Но запомните, любезнейшие: почти десять лет назад я честно отрабатывал свои три часа на молочной ферме. Но с тех пор уже никто не называл меня Харольдом Клэнси Эверетом.
* * *
Хэнк Кьюлафрой Эклз (рыжеволосый, чуть рассеянный, ростом в шесть футов два дюйма) спокойно вышел из камеры хранения космопорта с кучей вещей, ему не принадлежащих, держа в руке небольшой портфельчик, в котором они все и уместились.
Шедший рядом с ним Коммерсант, вещал:
— Обидно мне смотреть на вас, молодых. Возвращайтесь-ка в Беллону, мой вам совет. Все ваши неудачи с блондиночкой, о которой вы мне рассказывали, не стоят того, чтобы скакать с планеты на планету и быть таким мрачным. А уж бросать работу — и подавно!
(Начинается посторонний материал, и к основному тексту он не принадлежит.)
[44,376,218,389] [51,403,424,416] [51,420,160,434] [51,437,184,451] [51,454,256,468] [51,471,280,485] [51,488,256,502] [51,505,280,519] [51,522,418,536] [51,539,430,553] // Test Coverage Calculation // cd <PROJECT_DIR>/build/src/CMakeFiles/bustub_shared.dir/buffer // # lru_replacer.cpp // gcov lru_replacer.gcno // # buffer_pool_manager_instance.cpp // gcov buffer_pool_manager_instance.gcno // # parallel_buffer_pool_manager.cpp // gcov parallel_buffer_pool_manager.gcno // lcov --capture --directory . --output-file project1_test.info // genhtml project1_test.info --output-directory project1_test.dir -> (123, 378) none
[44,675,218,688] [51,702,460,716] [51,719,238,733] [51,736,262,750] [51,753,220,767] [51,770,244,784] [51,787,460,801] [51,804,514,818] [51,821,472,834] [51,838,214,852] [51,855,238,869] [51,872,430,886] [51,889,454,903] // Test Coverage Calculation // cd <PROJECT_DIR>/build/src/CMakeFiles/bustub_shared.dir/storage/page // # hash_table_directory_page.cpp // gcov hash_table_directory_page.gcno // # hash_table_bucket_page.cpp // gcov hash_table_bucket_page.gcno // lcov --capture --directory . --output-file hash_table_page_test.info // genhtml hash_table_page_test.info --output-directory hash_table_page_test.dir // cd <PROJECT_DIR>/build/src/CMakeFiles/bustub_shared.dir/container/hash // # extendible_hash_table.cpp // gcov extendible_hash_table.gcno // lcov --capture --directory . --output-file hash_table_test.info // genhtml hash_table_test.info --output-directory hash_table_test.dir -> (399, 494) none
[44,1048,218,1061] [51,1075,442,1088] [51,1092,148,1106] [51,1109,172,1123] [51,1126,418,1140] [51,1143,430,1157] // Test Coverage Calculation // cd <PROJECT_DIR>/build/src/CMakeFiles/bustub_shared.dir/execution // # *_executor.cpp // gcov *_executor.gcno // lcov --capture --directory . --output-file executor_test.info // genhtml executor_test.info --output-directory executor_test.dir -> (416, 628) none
Хэнк останавливается и нерешительно улыбается:
— Ну...
— Безусловно, я понимаю, что у вас могут быть нужды и желания, которых нам, старикам, не понять, но вы должны сознавать свою ответственность перед... — Тут он замечает, что Хэнк остановился у двери с надписью «Мужчины». — О... Ну. Э-э... — Он широко улыбается. — Рад был познакомиться, Хэнк. Это замечательно, встретить человека, с которым можно приятно поболтать во время таких чертовски долгих перелетов. Всего хорошего!
Та же дверь открывается через десять минут, и выходит Хармони К. Эвентайд, ростом ровно в шесть футов (один из фальшивых каблуков треснул, вот и пришлось сунуть оба под кучу бумажных полотенец), шатен (даже мой парикмахер точно не знает, какого цвета мои настоящие волосы), ах, какой щеголеватый да как в ногу со временем, разодетый до такой степени безвкусно, что... ах какой тонкий вкус, — одним словом, такой человек, с которым не заговорил бы ни один Коммерсант. Сел в рейсовый вертолет, курсирующий от порта до здания «Пан Американ» (Ага. На самом деле. Пьяный), вышел из Центрального вокзала и потопал по Сорок второй в сторону Восьмой авеню, сжимая в руке маленький портфельчик, разбухший от обилия вещей, мне не принадлежащих.
Высеченный из света вечер.
Пересек пластиплексовую мостовую Великого Белого Пути, то есть Бродвея, — как мне кажется, от всех этих ламп дневного света люди выглядят неестественно, — миновал толпы людей, доставленных подъемниками из подземки, под-подземки и под-под-под (в восемнадцать лет, в первую неделю после тюрьмы, я здесь постоянно ошивался, промышляя содержимым чужих карманов — но виртуозно, изысканно, изящно, так, что никто и не заподозрил, что у него что-то потянули), пробился сквозь толпу хихикающих, жующих сладкие липучки школьниц с яркими фонариками в волосах — все они чувствовали себя крайне неловко в прозрачных синтетических блузках, носить которые было только недавно вновь дозволено законом (я слышал, что, попытки объявить грудь пристойной — в противовес непристойной предпринимались, начиная с семнадцатого века), поэтому я принялся их оценивающе разглядывать; и девчушки захихикали еще громче. Боже мой, в их возрасте я торчал на чертовой молочной ферме и ни о чем другом и не помышлял.
Узкая неоновая полоса с новостями, окаймляющая трехгранное здание Информационной корпорации, сообщала на базовом английском о том, что сенатор Регина Аболафия готова начать борьбу с организованной преступностью в городе. Не хватает слов, чтобы передать, как я иногда счастлив, что полностью дезорганизован.